David Davis says Theresa May will lose Tuesday’s vote on her Brexit deal and be forced to return to Brussels for further talks until she gets an acceptable agreement.
Speaking to Sky News, the former Brexit secretary said the deal would be rejected because it meant Britain would become a "rule-taker".
His comments came as Tory MP Will Quince quit the government over Mrs May's deal, and Work and Pensions Secretary Amber Rudd warned of "chaos" if it is voted down.
Mr Davis said: "I don't think [Mrs May] win.
"I think that the deal will be rejected because it's seen by everybody to leave us as rule-takers, to leave us as a subordinate and not actually answer the questions or meet the promises either in our manifesto or in the referendum.
"I think she'll go back to the EU, I think they will talk to her. Hopefully they will have substantive talks, we have lots of ideas of the sorts of things they could do to improve were we are now.
"The outcome of that is that she'll have to come back to parliament again and hopefully this time with a deal we will accept."
Resigning from his role as ministerial aide to Defence Secretary Gavin Williamson, Mr Quince said he could not accept the deal as it stands.
Writing in the Sunday Telegraph, he said: "Unless the backstop is addressed to include either an end date or a unilateral exit mechanism, I cannot support it and so am resigning from the government as a Parliamentary Private Secretary".
Earlier, Ms Rudd warned that "anything could happen" if the UK-EU agreement is turned down, "most of which they won't want to happen".
MPs needed to consider if they preferred the alternatives, including the softer Brexit Norway-style option or another referendum that risked reversing the 2016 result, said Ms Rudd.
She acknowledged Tuesday's vote was "going to be difficult", but was adamant Mrs May would remain as prime minister even if her government was defeated, insisting "she will see us through this".
The Conservative frontbencher also took a swipe at colleagues rumoured to be plotting leadership bids behind the scenes, arguing a contest would "add another layer of difficulty" to an already challenging situation and be "a real mistake".
Ms Rudd became the first cabinet minister to publicly discuss a "Plan B" if Mrs May's deal was rejected.
The Remain-supporting frontbencher said a so-called Norway-plus model was a "plausible" alternative.
This option would be particularly unpalatable to Brexit backers as it would see the UK remain closely tied to the EU, inside both the single market and a customs union.
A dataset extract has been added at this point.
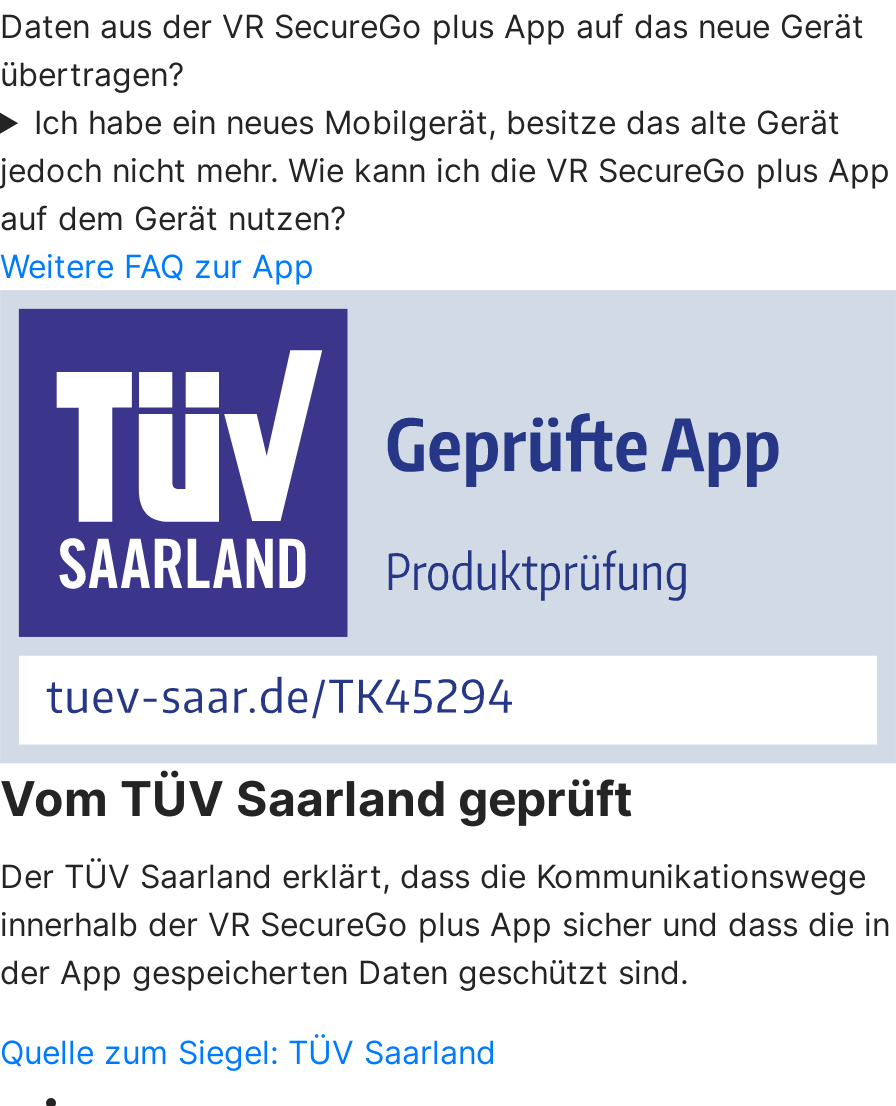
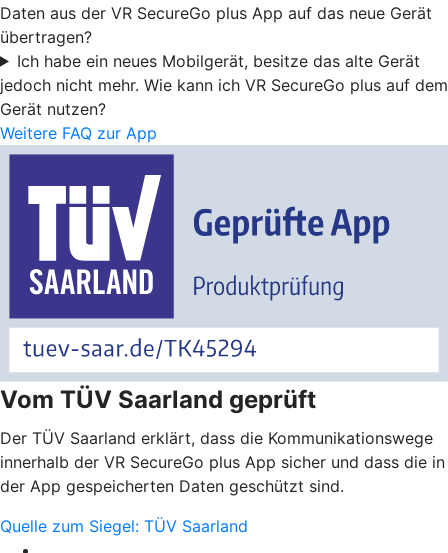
- jedoch nicht mehr. Wie kann ich die VR SecureGo plus App
- auf dem Gerät nutzen?
+ jedoch nicht mehr. Wie kann ich VR SecureGo plus auf dem
+ Gerät nutzen?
Supporting the withdrawal agreement secured by the PM, Ms Rudd said: "I think this is the right deal for the country.
"I think it will get through but I know it's going to be difficult, because of people are still declaring against it."
She added: "The point about me discussing other alternatives is to remind people that it is all very well saying, 'I don't like this about the agreement or I don't like that about the agreement.'
"What happens if it's voted down? Anything could happen. There's lots of different things that could happen, most of which they won't want to happen. So when they think about this deal they need to weigh up the alternatives as well."
Ms Rudd argued there was "a lot of support" for the Norway-plus model in the Commons and a "certain amount of support" for a people's vote.
She said: "People should think very clearly if they are not going to vote for the Government's withdrawal agreement whether they would actually prefer those alternatives.
"The withdrawal agreement we have will deliver the stability that we want, that our businesses need, the investment that we want."
On the Tory leader's future if the agreement was voted down, Ms Rudd said: "Theresa May is a prime minister who will stay through this. I am absolutely convinced. I know that she will see us through this."
And in a warning to colleagues mulling a challenge for the top job, she said: "We are in difficult times at the moment to add another layer of difficulty by having those sort of conversations would be a real mistake and would not be in the national interest.
"Nobody knows what happens next and that chaos needs to be avoided."
Her comments came as critics said Mrs May could be forced to stand down if her deal was defeated.
Eurosceptic former party leader Iain Duncan Smith cautioned against the PM and her cabinet deciding to "brazen it out", saying such an approach would be a "disaster".